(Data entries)
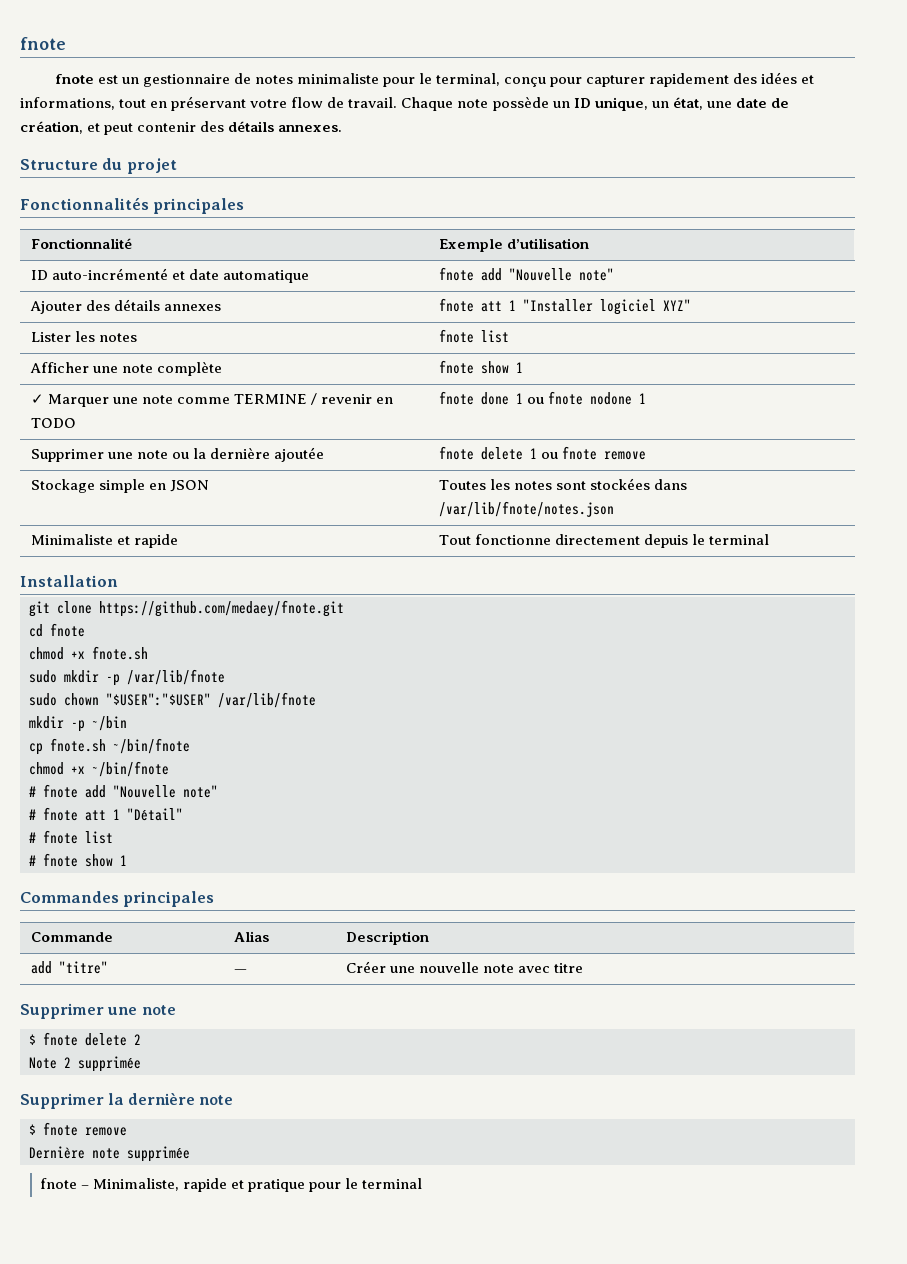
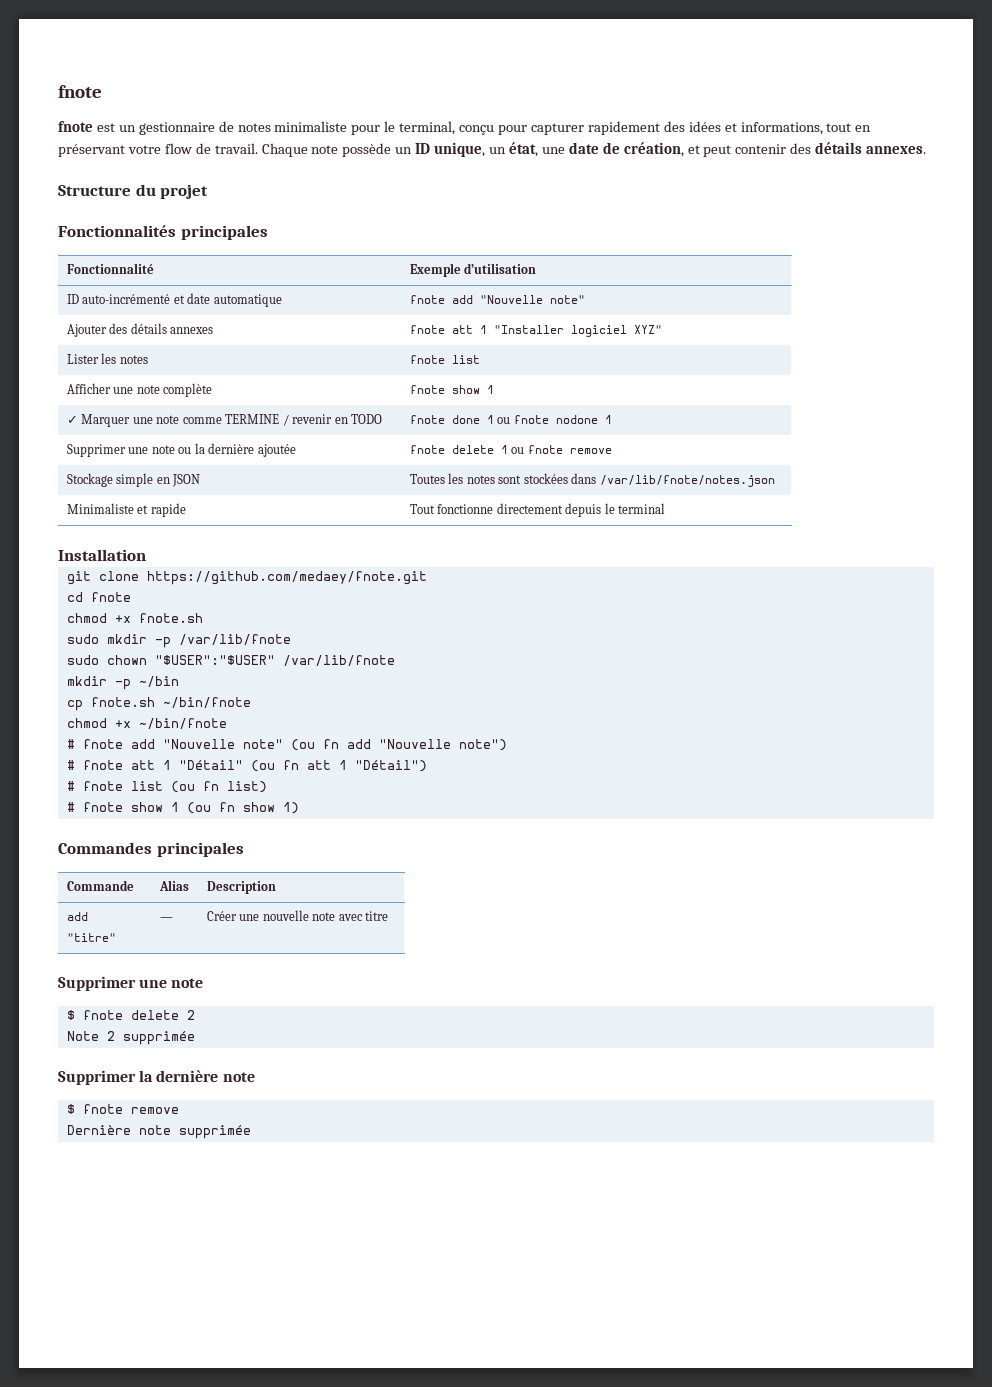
- # fnote add "Nouvelle note"
+ # fnote add "Nouvelle note" (ou fn add "Nouvelle note")
- # fnote att 1 "Détail"
+ # fnote att 1 "Détail" (ou fn att 1 "Détail")
- # fnote list
+ # fnote list (ou fn list)
- # fnote show 1
+ # fnote show 1 (ou fn show 1)
- fnote – Minimaliste, rapide et pratique pour le terminal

**Work required**.
Output the data above verbatim, pictures excluded.

**Exercise solution**.
- # fnote add "Nouvelle note"
+ # fnote add "Nouvelle note" (ou fn add "Nouvelle note")
- # fnote att 1 "Détail"
+ # fnote att 1 "Détail" (ou fn att 1 "Détail")
- # fnote list
+ # fnote list (ou fn list)
- # fnote show 1
+ # fnote show 1 (ou fn show 1)
- fnote – Minimaliste, rapide et pratique pour le terminal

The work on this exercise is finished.